Difference listings:
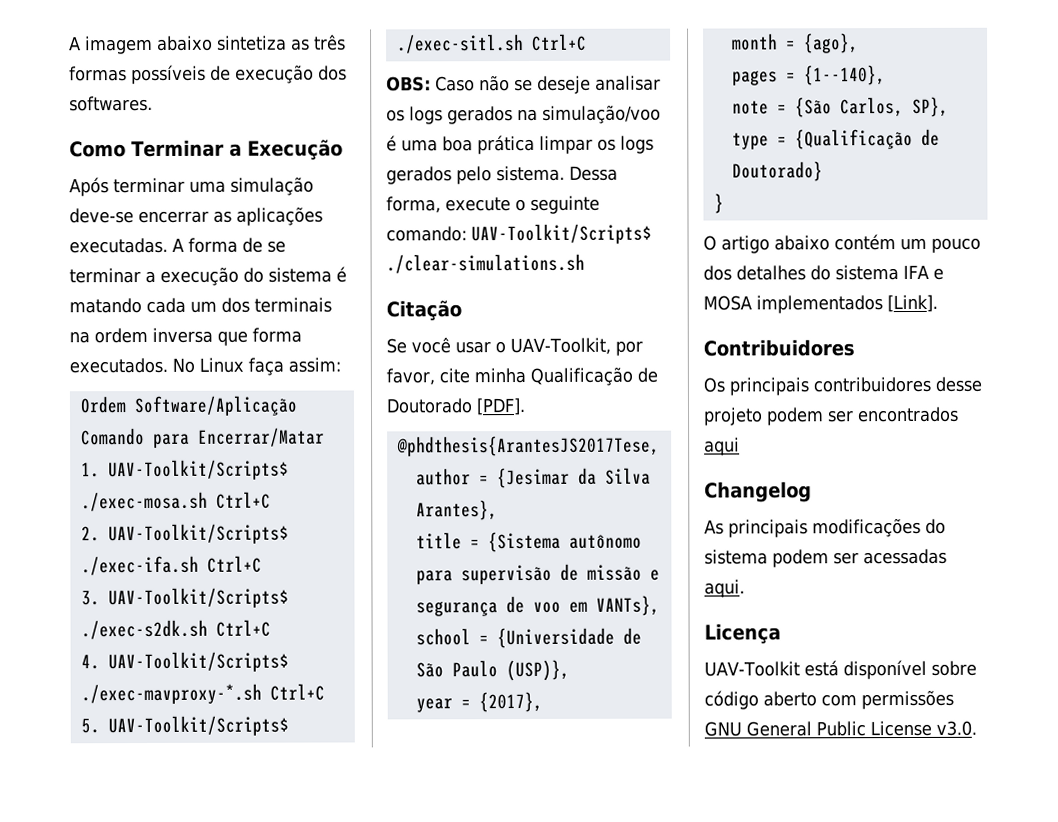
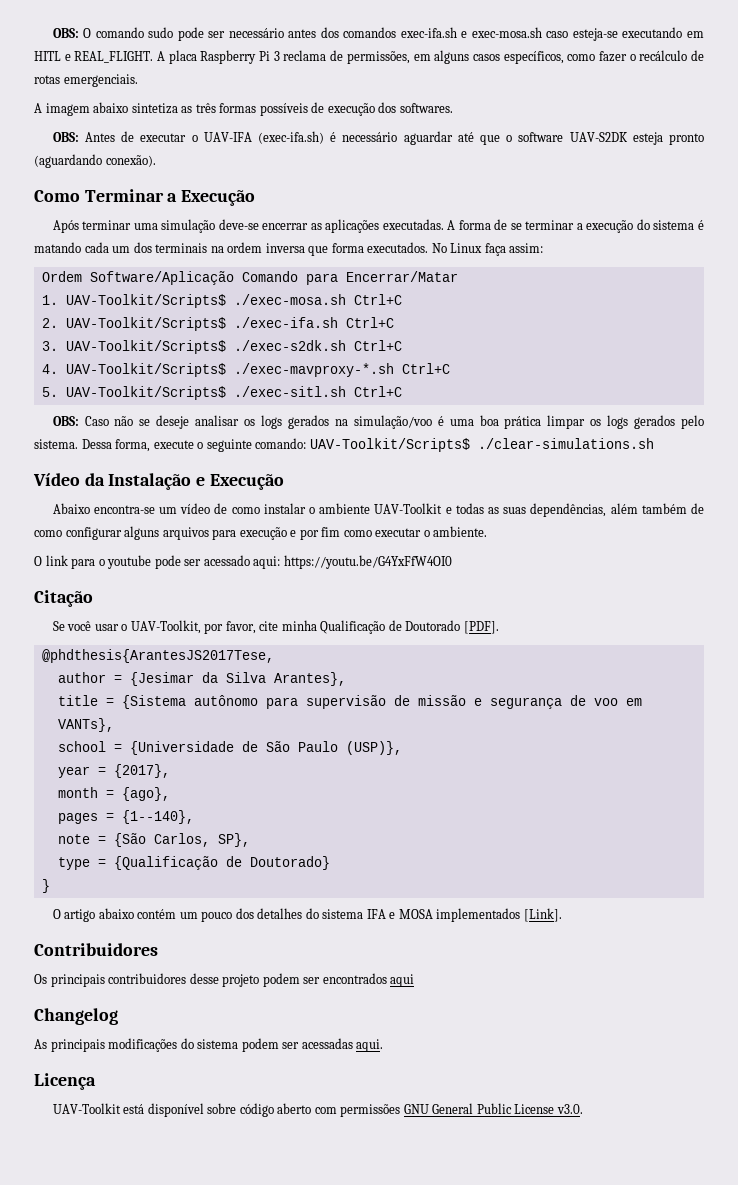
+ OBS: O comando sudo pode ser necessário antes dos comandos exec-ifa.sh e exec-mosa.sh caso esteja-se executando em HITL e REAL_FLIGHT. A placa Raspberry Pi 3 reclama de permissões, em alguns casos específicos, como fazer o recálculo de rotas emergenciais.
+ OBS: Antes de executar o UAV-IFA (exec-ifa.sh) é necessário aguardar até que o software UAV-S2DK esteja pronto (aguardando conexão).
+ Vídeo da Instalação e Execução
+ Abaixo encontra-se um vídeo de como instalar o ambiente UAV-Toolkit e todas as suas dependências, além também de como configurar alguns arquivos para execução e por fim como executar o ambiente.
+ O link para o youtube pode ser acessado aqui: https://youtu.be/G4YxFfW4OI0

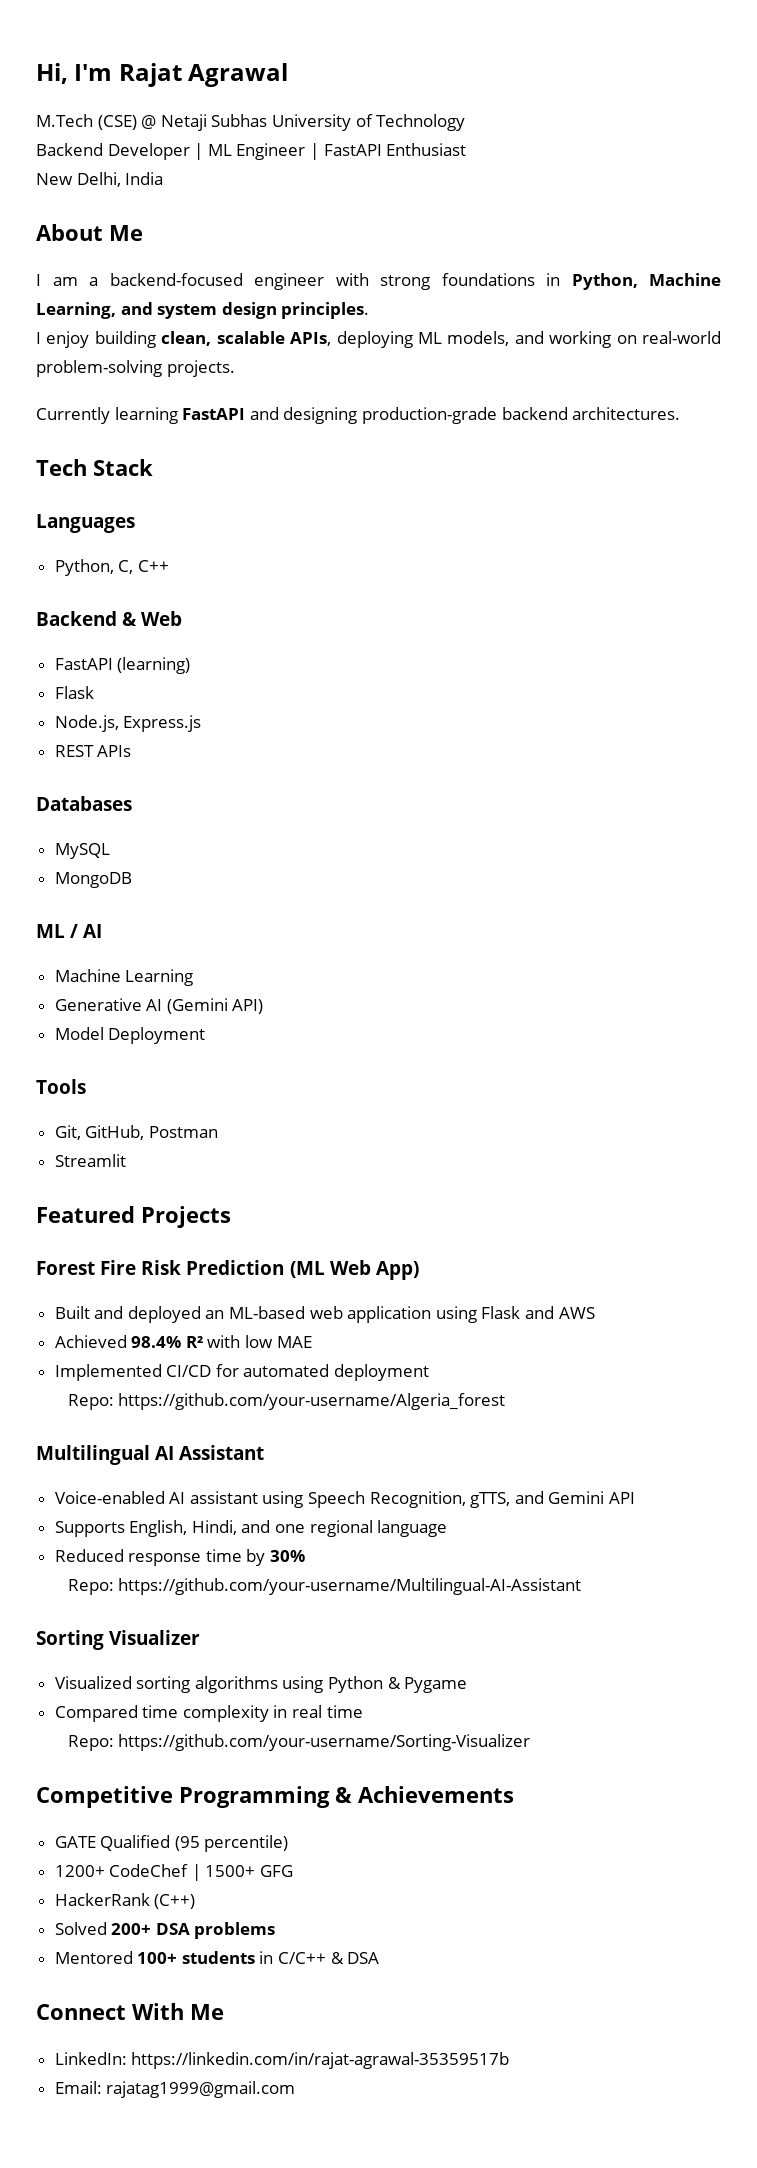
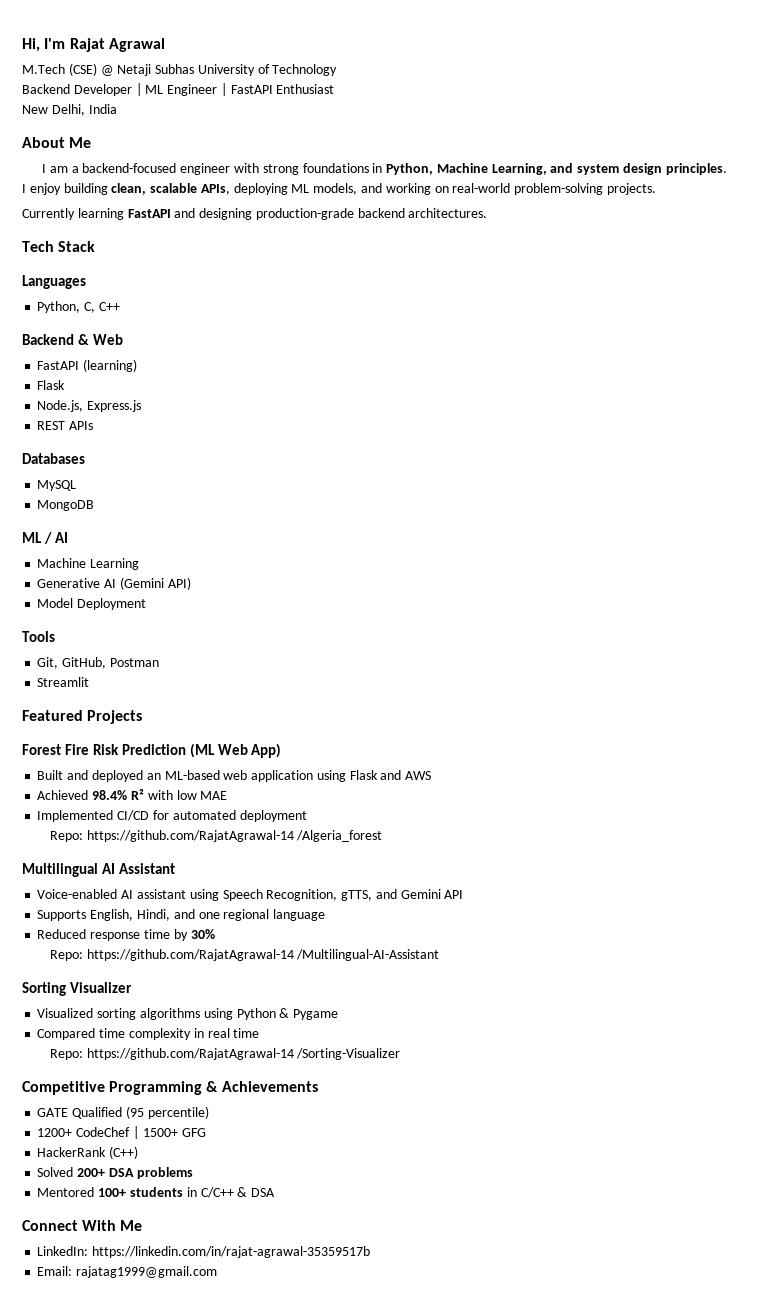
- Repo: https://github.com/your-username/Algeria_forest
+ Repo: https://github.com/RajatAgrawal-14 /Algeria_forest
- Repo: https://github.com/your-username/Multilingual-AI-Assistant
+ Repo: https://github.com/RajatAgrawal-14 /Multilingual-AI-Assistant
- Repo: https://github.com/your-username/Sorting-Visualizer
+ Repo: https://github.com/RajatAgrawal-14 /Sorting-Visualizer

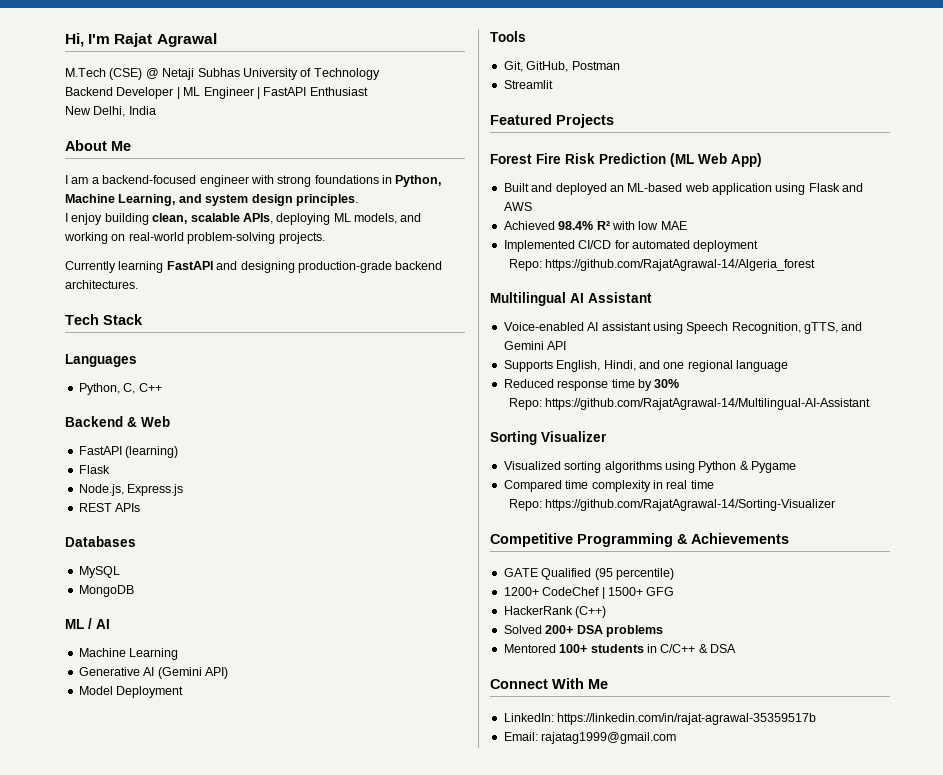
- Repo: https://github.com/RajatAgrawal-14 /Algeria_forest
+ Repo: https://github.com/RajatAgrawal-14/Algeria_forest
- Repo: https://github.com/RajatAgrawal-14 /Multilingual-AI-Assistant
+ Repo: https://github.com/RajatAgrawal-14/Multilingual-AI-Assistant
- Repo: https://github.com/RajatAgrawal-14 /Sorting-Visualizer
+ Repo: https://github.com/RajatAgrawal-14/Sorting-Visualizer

Work required:
Pull every line containing "executar" from the data.

Your response:
+ OBS: Antes de executar o UAV-IFA (exec-ifa.sh) é necessário aguardar até que o software UAV-S2DK esteja pronto (aguardando conexão).
+ Abaixo encontra-se um vídeo de como instalar o ambiente UAV-Toolkit e todas as suas dependências, além também de como configurar alguns arquivos para execução e por fim como executar o ambiente.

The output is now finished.